## [Task to complete]
Exactly and in full, give the records again.

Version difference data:
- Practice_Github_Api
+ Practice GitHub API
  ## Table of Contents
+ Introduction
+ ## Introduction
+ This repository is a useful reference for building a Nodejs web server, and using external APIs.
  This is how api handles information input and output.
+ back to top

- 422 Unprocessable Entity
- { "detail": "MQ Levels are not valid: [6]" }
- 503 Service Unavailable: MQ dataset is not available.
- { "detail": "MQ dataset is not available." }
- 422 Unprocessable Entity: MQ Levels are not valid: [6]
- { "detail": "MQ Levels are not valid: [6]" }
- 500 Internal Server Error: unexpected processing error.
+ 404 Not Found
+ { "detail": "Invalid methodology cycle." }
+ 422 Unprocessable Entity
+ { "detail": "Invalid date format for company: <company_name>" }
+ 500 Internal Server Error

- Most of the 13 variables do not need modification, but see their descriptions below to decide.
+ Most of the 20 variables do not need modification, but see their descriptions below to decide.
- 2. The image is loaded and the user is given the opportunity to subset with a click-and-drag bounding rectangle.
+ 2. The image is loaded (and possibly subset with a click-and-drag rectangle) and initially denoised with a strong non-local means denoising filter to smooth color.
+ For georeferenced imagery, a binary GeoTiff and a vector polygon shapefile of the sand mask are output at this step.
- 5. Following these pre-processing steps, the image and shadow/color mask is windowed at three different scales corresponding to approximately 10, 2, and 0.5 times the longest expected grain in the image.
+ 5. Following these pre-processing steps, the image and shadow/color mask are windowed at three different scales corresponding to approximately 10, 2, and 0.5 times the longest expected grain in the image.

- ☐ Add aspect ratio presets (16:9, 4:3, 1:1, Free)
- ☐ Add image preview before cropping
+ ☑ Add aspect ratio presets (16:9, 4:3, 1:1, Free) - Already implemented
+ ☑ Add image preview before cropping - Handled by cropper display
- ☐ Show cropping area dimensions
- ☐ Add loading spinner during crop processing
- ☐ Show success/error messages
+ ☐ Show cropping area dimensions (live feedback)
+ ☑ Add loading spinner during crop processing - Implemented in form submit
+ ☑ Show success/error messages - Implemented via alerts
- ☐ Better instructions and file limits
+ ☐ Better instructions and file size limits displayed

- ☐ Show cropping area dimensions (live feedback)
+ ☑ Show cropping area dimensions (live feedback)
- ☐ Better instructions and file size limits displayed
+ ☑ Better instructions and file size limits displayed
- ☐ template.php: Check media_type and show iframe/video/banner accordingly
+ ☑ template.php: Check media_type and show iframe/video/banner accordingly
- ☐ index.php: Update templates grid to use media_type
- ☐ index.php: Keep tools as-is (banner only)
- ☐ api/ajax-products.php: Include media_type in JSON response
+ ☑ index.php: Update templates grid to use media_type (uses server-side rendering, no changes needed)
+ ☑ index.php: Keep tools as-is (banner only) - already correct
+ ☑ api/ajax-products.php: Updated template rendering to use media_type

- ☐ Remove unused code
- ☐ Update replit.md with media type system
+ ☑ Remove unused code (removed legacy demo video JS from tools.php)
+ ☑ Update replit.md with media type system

## [Expected answer]
- Practice_Github_Api
+ Practice GitHub API
  ## Table of Contents
+ Introduction
+ ## Introduction
+ This repository is a useful reference for building a Nodejs web server, and using external APIs.
  This is how api handles information input and output.
+ back to top

- 422 Unprocessable Entity
- { "detail": "MQ Levels are not valid: [6]" }
- 503 Service Unavailable: MQ dataset is not available.
- { "detail": "MQ dataset is not available." }
- 422 Unprocessable Entity: MQ Levels are not valid: [6]
- { "detail": "MQ Levels are not valid: [6]" }
- 500 Internal Server Error: unexpected processing error.
+ 404 Not Found
+ { "detail": "Invalid methodology cycle." }
+ 422 Unprocessable Entity
+ { "detail": "Invalid date format for company: <company_name>" }
+ 500 Internal Server Error

- Most of the 13 variables do not need modification, but see their descriptions below to decide.
+ Most of the 20 variables do not need modification, but see their descriptions below to decide.
- 2. The image is loaded and the user is given the opportunity to subset with a click-and-drag bounding rectangle.
+ 2. The image is loaded (and possibly subset with a click-and-drag rectangle) and initially denoised with a strong non-local means denoising filter to smooth color.
+ For georeferenced imagery, a binary GeoTiff and a vector polygon shapefile of the sand mask are output at this step.
- 5. Following these pre-processing steps, the image and shadow/color mask is windowed at three different scales corresponding to approximately 10, 2, and 0.5 times the longest expected grain in the image.
+ 5. Following these pre-processing steps, the image and shadow/color mask are windowed at three different scales corresponding to approximately 10, 2, and 0.5 times the longest expected grain in the image.

- ☐ Add aspect ratio presets (16:9, 4:3, 1:1, Free)
- ☐ Add image preview before cropping
+ ☑ Add aspect ratio presets (16:9, 4:3, 1:1, Free) - Already implemented
+ ☑ Add image preview before cropping - Handled by cropper display
- ☐ Show cropping area dimensions
- ☐ Add loading spinner during crop processing
- ☐ Show success/error messages
+ ☐ Show cropping area dimensions (live feedback)
+ ☑ Add loading spinner during crop processing - Implemented in form submit
+ ☑ Show success/error messages - Implemented via alerts
- ☐ Better instructions and file limits
+ ☐ Better instructions and file size limits displayed

- ☐ Show cropping area dimensions (live feedback)
+ ☑ Show cropping area dimensions (live feedback)
- ☐ Better instructions and file size limits displayed
+ ☑ Better instructions and file size limits displayed
- ☐ template.php: Check media_type and show iframe/video/banner accordingly
+ ☑ template.php: Check media_type and show iframe/video/banner accordingly
- ☐ index.php: Update templates grid to use media_type
- ☐ index.php: Keep tools as-is (banner only)
- ☐ api/ajax-products.php: Include media_type in JSON response
+ ☑ index.php: Update templates grid to use media_type (uses server-side rendering, no changes needed)
+ ☑ index.php: Keep tools as-is (banner only) - already correct
+ ☑ api/ajax-products.php: Updated template rendering to use media_type

- ☐ Remove unused code
- ☐ Update replit.md with media type system
+ ☑ Remove unused code (removed legacy demo video JS from tools.php)
+ ☑ Update replit.md with media type system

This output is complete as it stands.